The analysis of the literature on the Kyoto Protocol Mechanisms, based on the preliminary stage of development of the rules for these, suggests that if they are implemented, the Mechanisms may have potential to affect the transfer of ESTs. The extent to which Article 4.5 of the UNFCCC has been implemented is being reviewed by the UNFCCC. Given this evolving process, the IPCC has not been able to assess this matter.
The Clean Development Mechanism (CDM) and Joint Implementation (JI) can provide financial incentives for ESTs and influence technology choice. As voluntary mechanisms they require co-operation among developed and between developed and developing country Parties as well as between governments, private sector entities and community organisations.

Although much about the design and governance of the CDM remains to be resolved, some notions on the CDM are starting to emerge from a variety of new literature that has been published since Kyoto:

  • The CDM can be a means to build trust and strengthen capacity. It could strengthen working relations and understanding among partners, private sector, non-governmental organisations, and governments at various levels to enhance technology co-operation. Project based crediting could lead to tangible investments and development of local capacity to maintain the performance of these investments. These projects could incrementally assist developing countries to achieve multiple sustainable development objectives (economic development, improvement of local environmental quality, minimise risk to human health of local pollutants, and reduce greenhouse gases). Careful project screening and selection, including host community decision-makers, will assist multiple benefits for all participants.
  • There is a need to design simple, unambiguous rules that ensure environmental performance in the context of sustainable development while also favouring investment. The multilateral oversight and governance provisions of the mechanism, and the project basis of transactions, will raise the transaction costs of investment in CDM projects as compared to mitigation reduction through other more conventional means (e.g. local options or even within other Annex I countries). This increases the complexity of the transaction and shaves a portion of the economic benefit that might otherwise be attained. Critical questions under this heading have to do with how to determine the additionality of proposed projects as well as the baseline against which to assess performance and establish transferable "credits."

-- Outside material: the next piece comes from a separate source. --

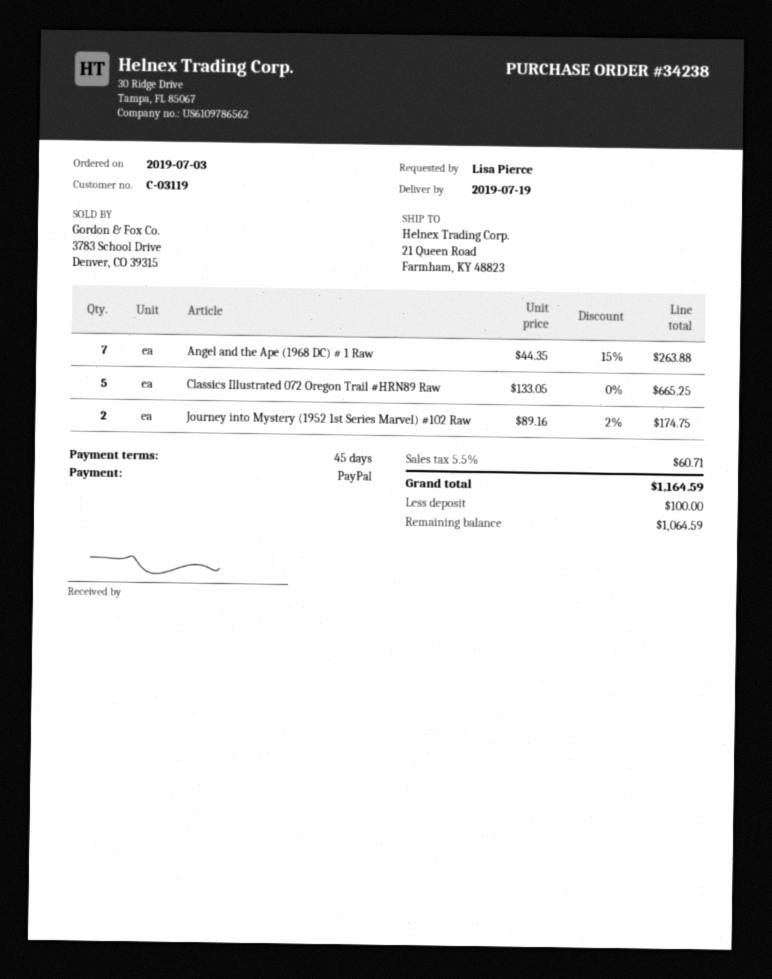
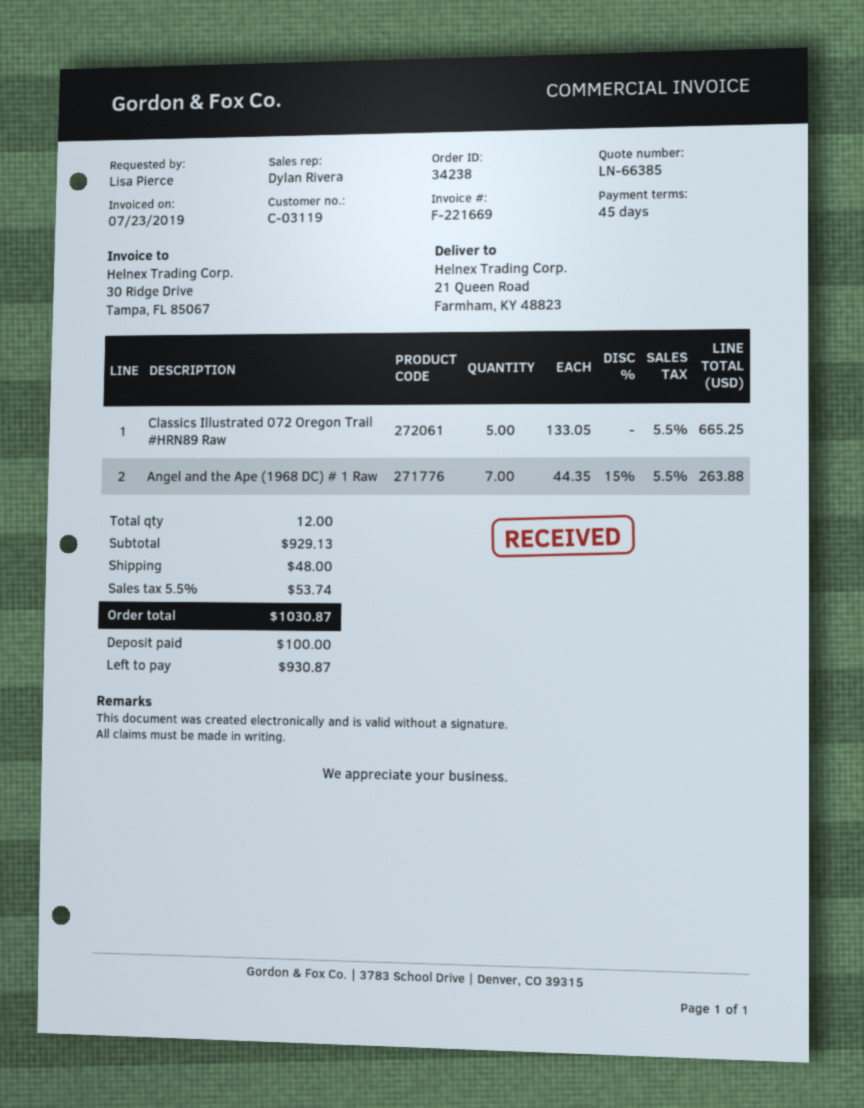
Journey into Mystery (1952 1st Series Marvel) #102 Raw: 2 x 89.16 - 2% = 174.75 -> none
shipping: none -> 48.00
tax: 5.5% = 60.71 -> 5.5% = 53.74
total: 1164.59 -> 1030.87
balance: 1064.59 -> 930.87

One important distinction is between "bilateral" or "portfolio" approaches. The bilateral approach is closest to joint implementation programmes where the host country negotiates directly with the investor about the terms of the contract. The portfolio approach would allow host (developing) countries to advance bundles of possible projects that fit with their own sustainable development objectives. Some authors argue that both models will be needed, depending on the type of project involved.